Honoka pretends to choke back a sob as she holds Utano tighter. No words would ever be enough to tell Utano how thankful she is. “So you’re what it gave me, too.”

“Then what did it take?” 

A different glow appears in Honoka’s eyes as she looks up to the sky, reveling in all its light. Utano is always so intrigued by how Honoka handles her situation so well. “This sickness has taken so much away from me.” She exhales, letting her feelings float away. 

“More than you could ever imagine.”

“Morning, Uutan.”

This morning, Utano wakes up to Honoka, and not the songbirds. Her eyes slowly flutter open as she finds Honoka happily looking down on her.

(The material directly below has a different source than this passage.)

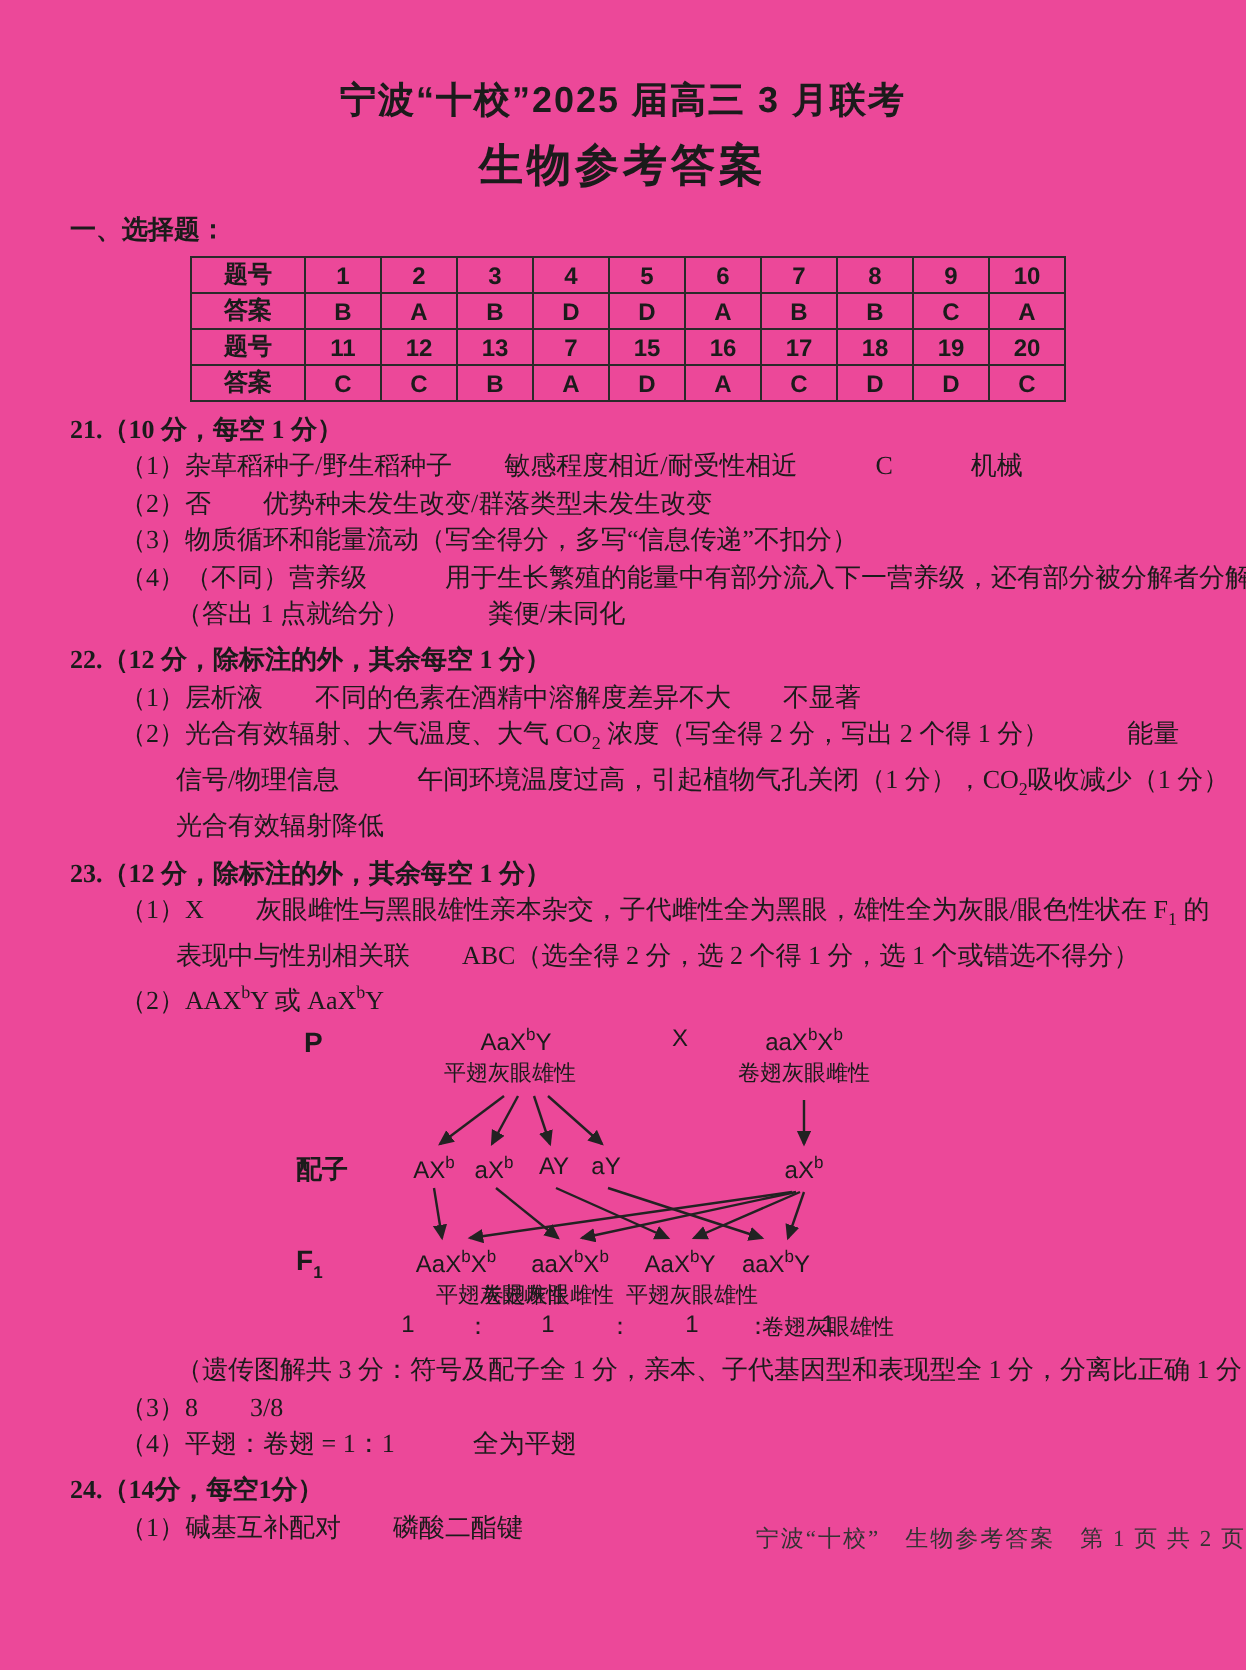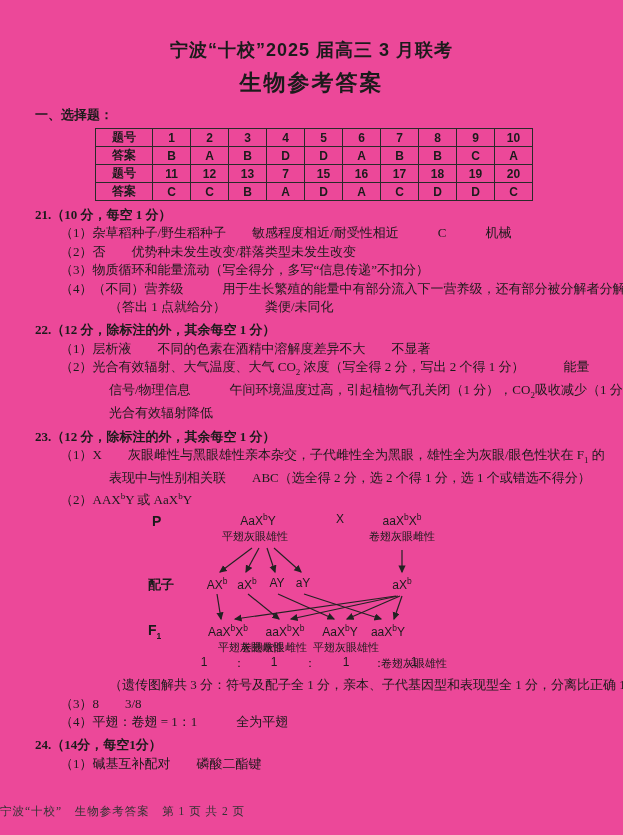"（答出 1 点就给分） 粪便/未同化" .qline.c { margin-left: 74px -> 53px }
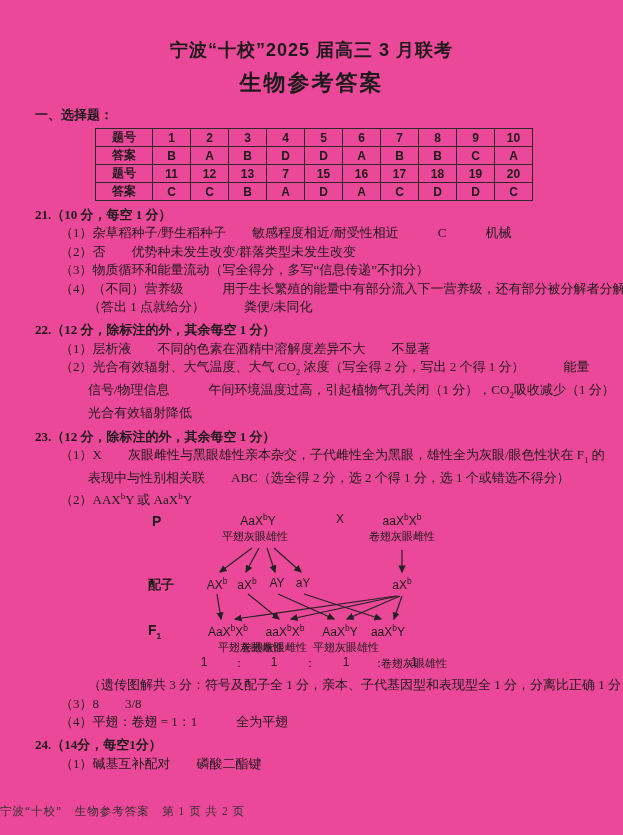"宁波“十校” 生物参考答案 第 1 页" .footer { text-align: left -> right; top: 804px -> 762px }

Honoka backs away as Utano stretches on her bed, yawning. “What’s going on..?”

She sees the glint in Honoka’s eyes, she’s suspiciously excited, Utano wonders if she’s going to perform for her. But Honoka turns around towards the table just below the TV they never use. 

“I’ve got a surprise..” She turns back around with a short hop with something in her hands. Utano squints a little bit to see it, a cup of ice cream. “Sorry, had to wake you up before it melted, but look! Ice cream!” 

Utano smiles seeing how enthusiastic Honoka is about the cup as she sits down beside her on the bed. “What flavor?”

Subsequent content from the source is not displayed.